As dinnertime drew closer, the cold, October fog that settled over the Champlain campus was no closer to burning off than it had been that morning. Students scurried about, either to the dining hall or their next class, bundled up in baggy sweatshirts and warm jackets. A few of them even went as so far to put on scarves and caps, clearly unfamiliar with the New England chill.
One of these newcomers was a girl wearing a oversized blue pullover and black leather gloves. She was clearly out of her element, weaving her way through the crowd as quickly as she could and apologizing as her book bag bounced off the unsuspecting students around her. She made her way for the stairs by the Hauke Center, only stopping when she noticed a boy in paint stained sweatshirt tailing her.
“Hey, wait up,” the boy called after her, slowing to a trot when he realized she was paused at the top of the stairwell. His cheeks were rosy pink, but the way he stumbled to a stop told the girl in the blue pullover that this was not on account of the cold. “Um, you’re in my concepts class?”
Wrapping her gloved fingers around the handrail impatiently, the girl looked him up and down.

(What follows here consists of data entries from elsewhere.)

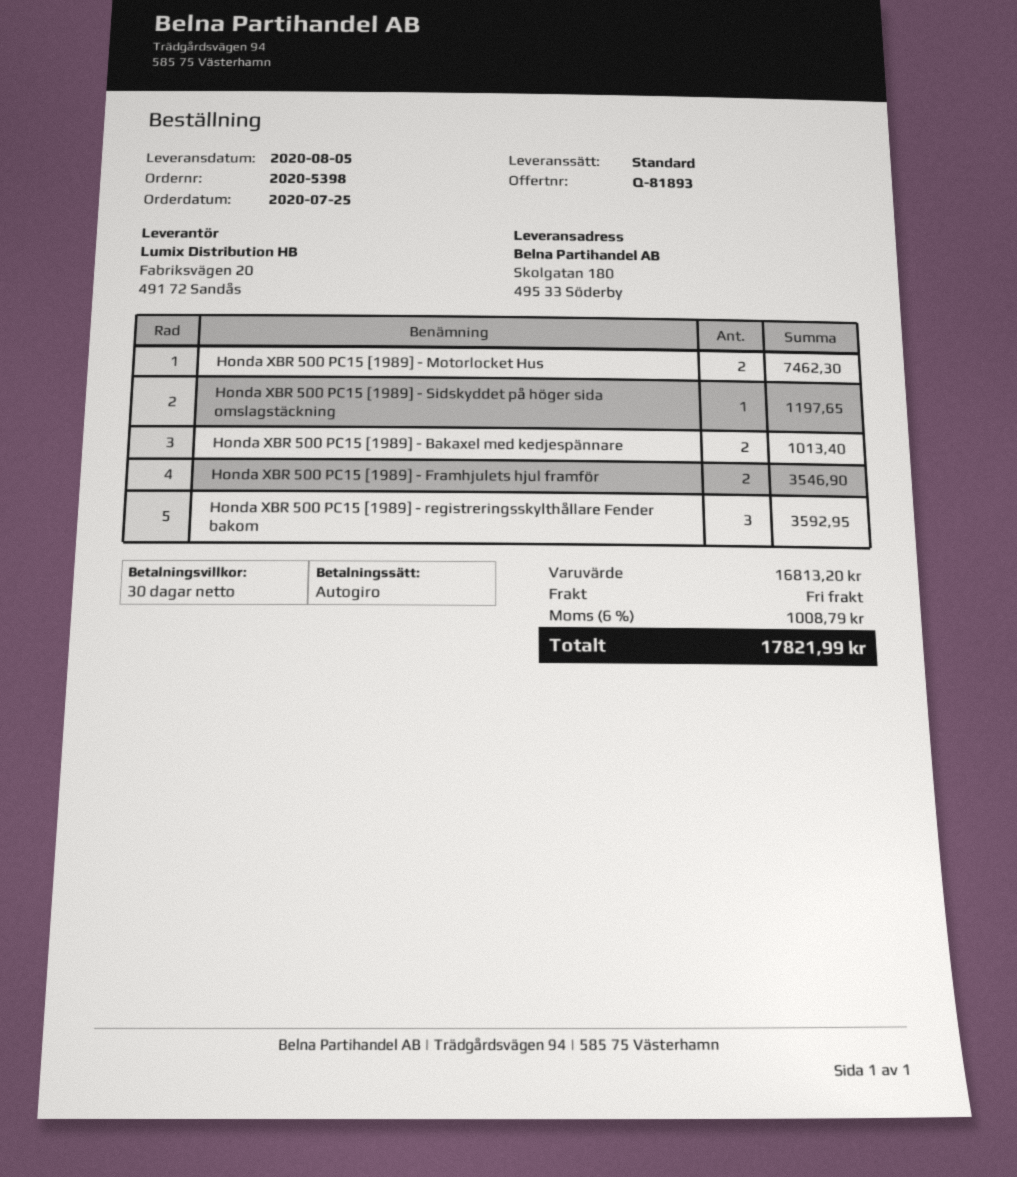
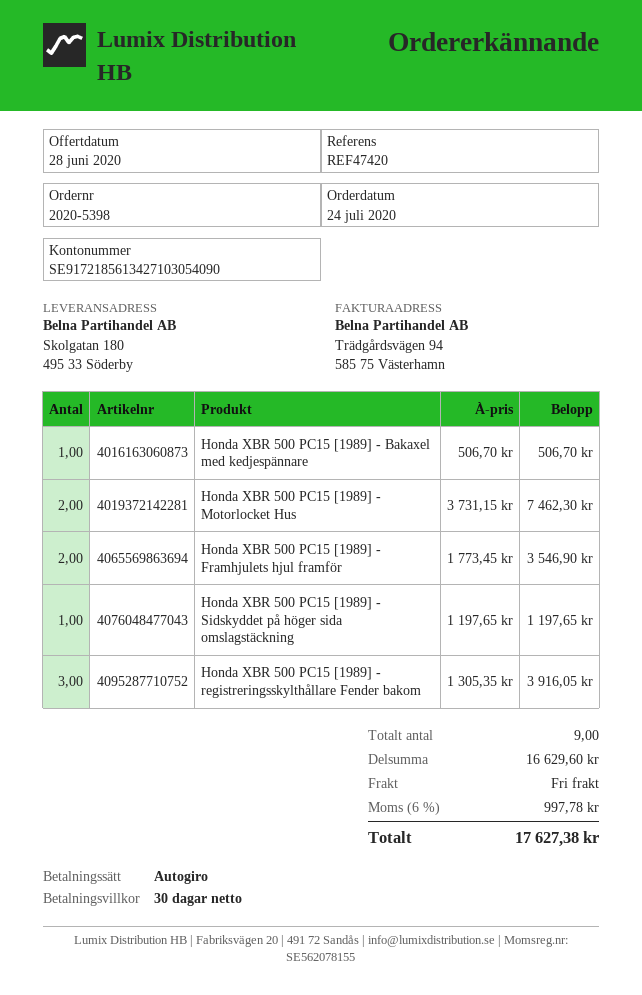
order date: 2020-07-25 -> 2020-07-24
Honda XBR 500 PC15 [1989] - Bakaxel med kedjespännare: 2 for 1013.40 -> 1 for 506.70
Honda XBR 500 PC15 [1989] - registreringsskylthållare Fender bakom: 3 for 3592.95 -> 3 for 3916.05
subtotal: 16813.20 -> 16629.60
tax: 6% = 1008.79 -> 6% = 997.78
total: 17821.99 -> 17627.38

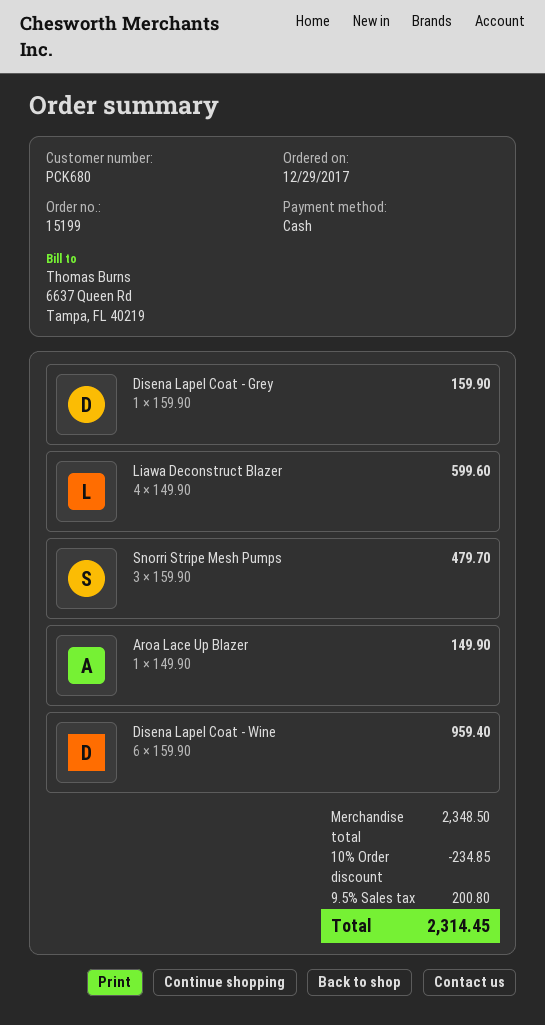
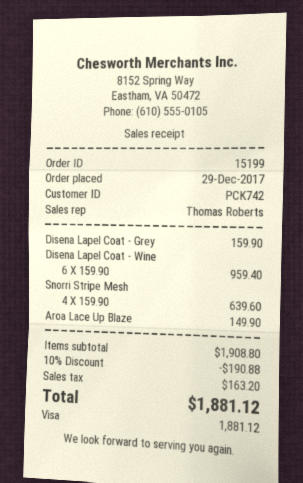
customer number: PCK680 -> PCK742
payment method: cash -> Visa
Liawa Deconstruct Blazer: 4 x 149.90 = 599.60 -> none
Snorri Stripe Mesh Pumps: 3 x 159.90 = 479.70 -> 4 x 159.90 = 639.60
subtotal: 2348.50 -> 1908.80
discount: 10% = 234.85 -> 10% = 190.88
tax: 200.80 -> 163.20
total: 2314.45 -> 1881.12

He was tall and gangly, his blonde hair wild as though he had just rolled out of bed. “I don’t think so,” she answered at length, clearly finding nothing about the flustered boy recognizable.
“No, you totally are,” he insisted, ducking to the side of the stairs so that a group of female students could pass them by. He drew a bare hand from his sweatshirt then, offering it to her in what seemed like an awkward invitation for a handshake. “We have Capone.”

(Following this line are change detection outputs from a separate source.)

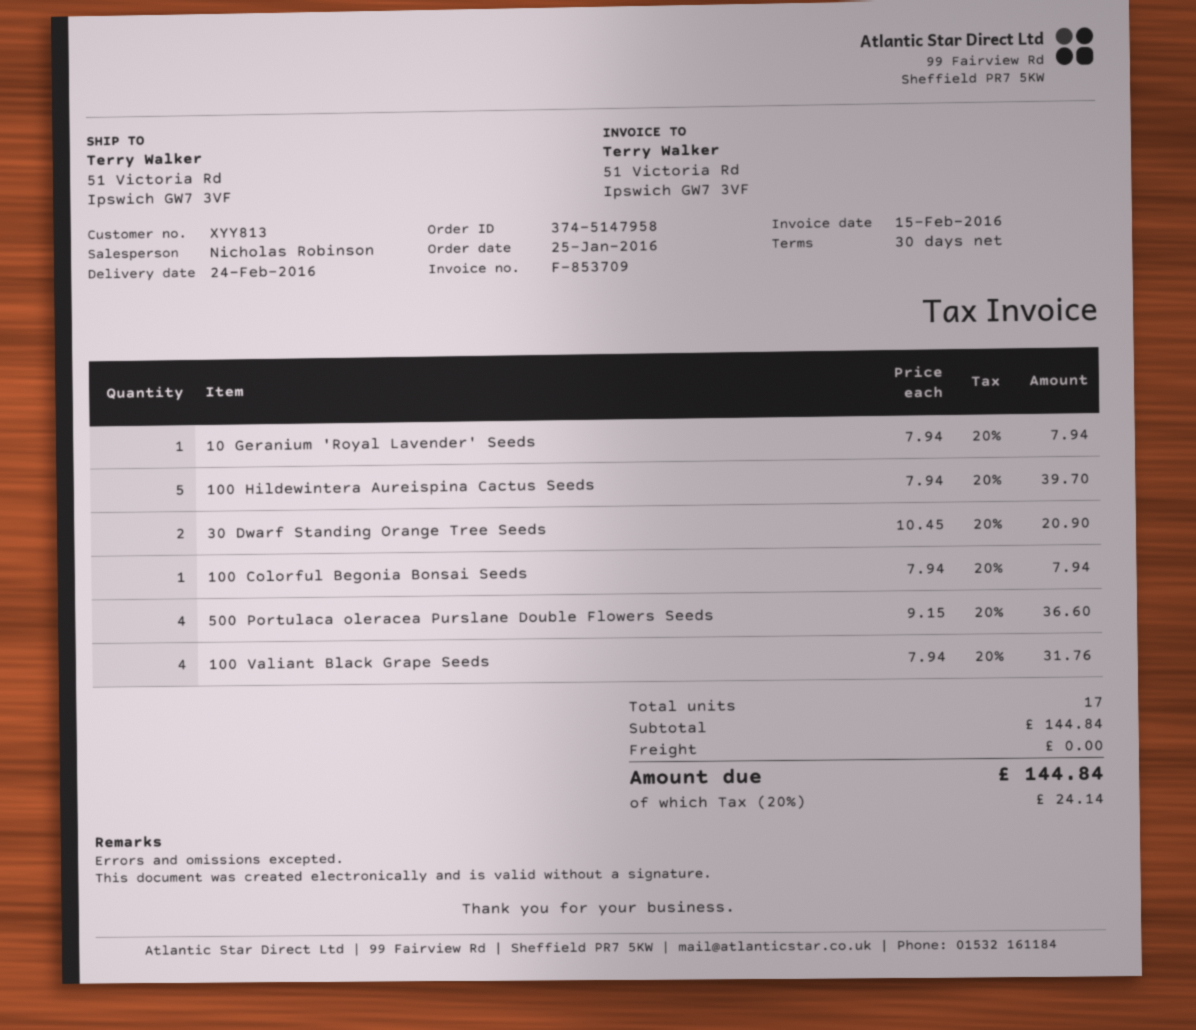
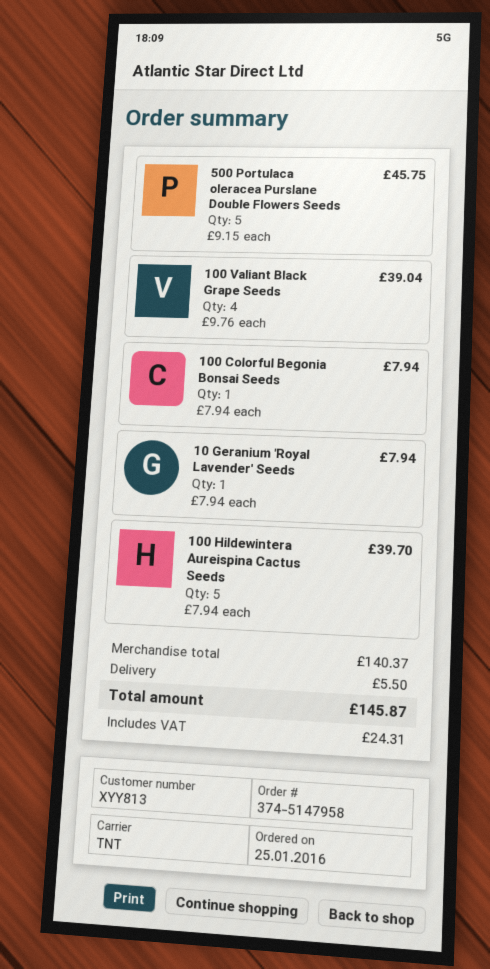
30 Dwarf Standing Orange Tree Seeds: 2 x 10.45 = 20.90 -> none
500 Portulaca oleracea Purslane Double Flowers Seeds: 4 x 9.15 = 36.60 -> 5 x 9.15 = 45.75
100 Valiant Black Grape Seeds: 4 x 7.94 = 31.76 -> 4 x 9.76 = 39.04
subtotal: 144.84 -> 140.37
shipping: 0.00 -> 5.50
tax: 24.14 -> 24.31
total: 144.84 -> 145.87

“Oh?” the girl glanced between the boy and his outstretched hand, then shook her head. “Yeah, okay, right. I remember you now.”
“So, do you, uh, know what the homework is?” the boy asked sheepishly. He drew his hand back into this stained sweatshirt, shifting uncomfortably on his feet as though the few seconds of exposure to the cold air had been too much.
The girl in the blue pullover drew up her hood and began to jog down the stairs. “Portraits and Persons,” she responded, calling back over her shoulder to him. “Chapter two. Sorry, I really gotta run.”
“Yeah, no, that’s cool,” the boy called after her, accidentally knocking shoulders with another passing student. “I’ll, uh, see you in class?”
From the base of the stairwell, there was no response. The girl in the blue pullover had disappeared into the fog, leaving her bumbling classmate to hover about the landing behind her uncertainly.
“Stupid,” he muttered to himself quietly as he watched her go. Tentatively, he placed a boot on the top step, then spun around and ducked back into the crowd shaking his head. “Stupid, stupid.”